• [Assignment]: Copy every line from the records that holds the word "align".

• [Source data]:
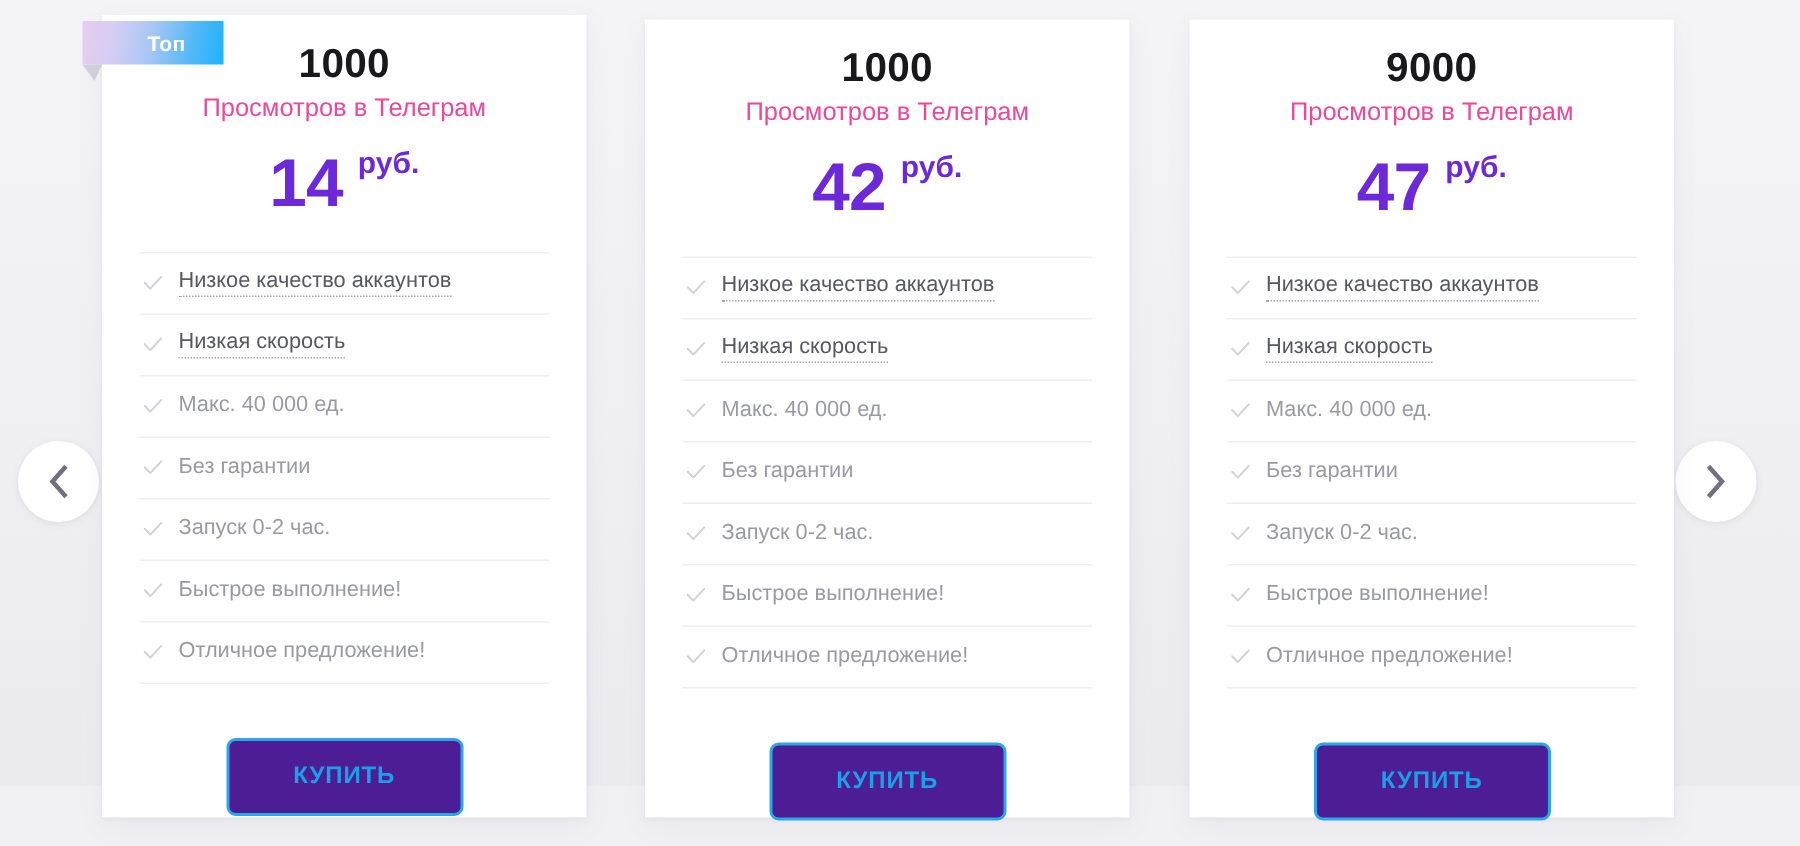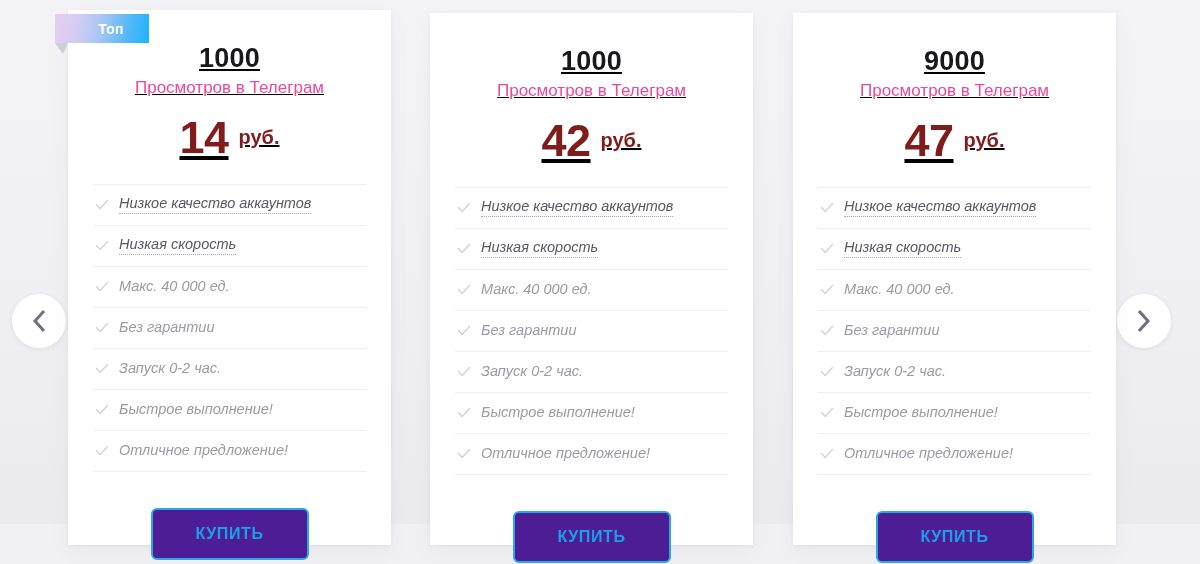--- a/index.html
+++ b/index.html
@@ -111,9 +111,8 @@
 
   
   .card-head {
-    padding-top: 34px;
+    padding-top: 18px;
     text-align: center;
-    text-decoration: underline;
   }
   .qty {
     font-size: 27px;

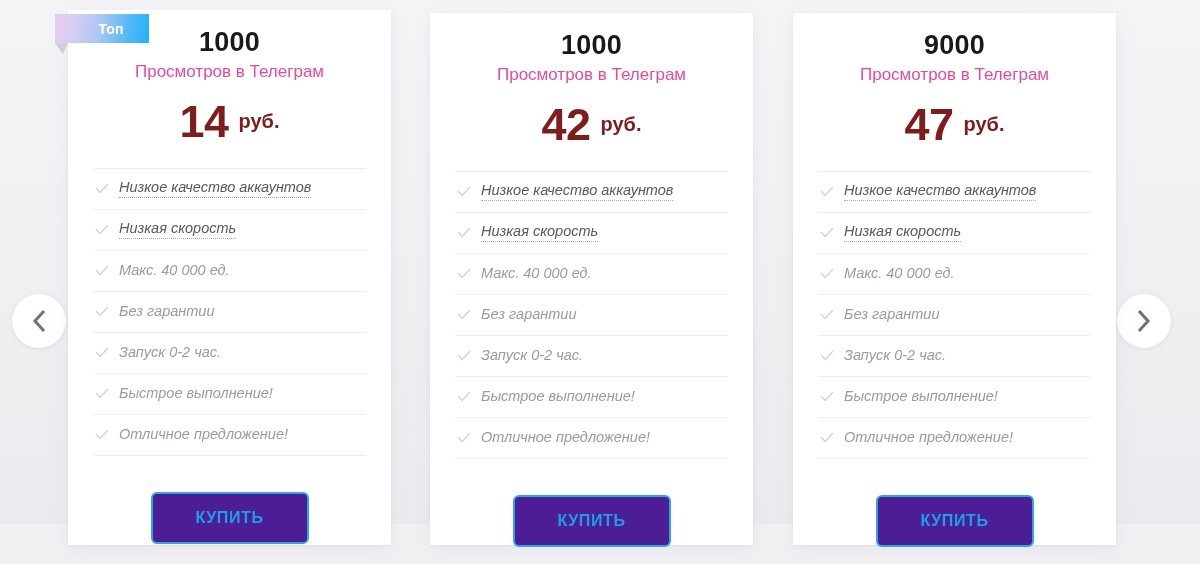--- a/index.html
+++ b/index.html
@@ -131,9 +131,9 @@
   .price-row {
     margin-top: 16px;
     display: flex;
-    align-items: center;
+    align-items: flex-start;
     justify-content: center;
-    color: #7f1d1d;
+    color: #6d28d9;
   }
   .price-value {
     font-size: 45px;

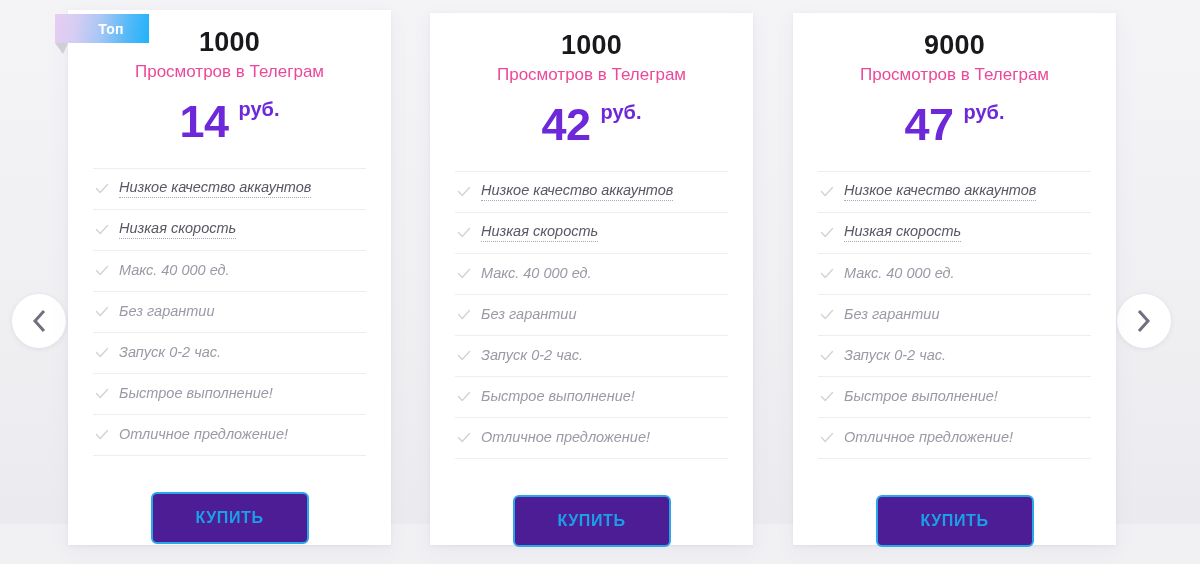--- a/index.html
+++ b/index.html
@@ -154,7 +154,6 @@
     list-style: none;
     padding: 0;
     border-top: 1px solid #eceef1;
-    font-style: italic;
   }
   .feature {
     display: flex;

• [Solution to this task]:
     text-align: center;
-    align-items: center;
+    align-items: flex-start;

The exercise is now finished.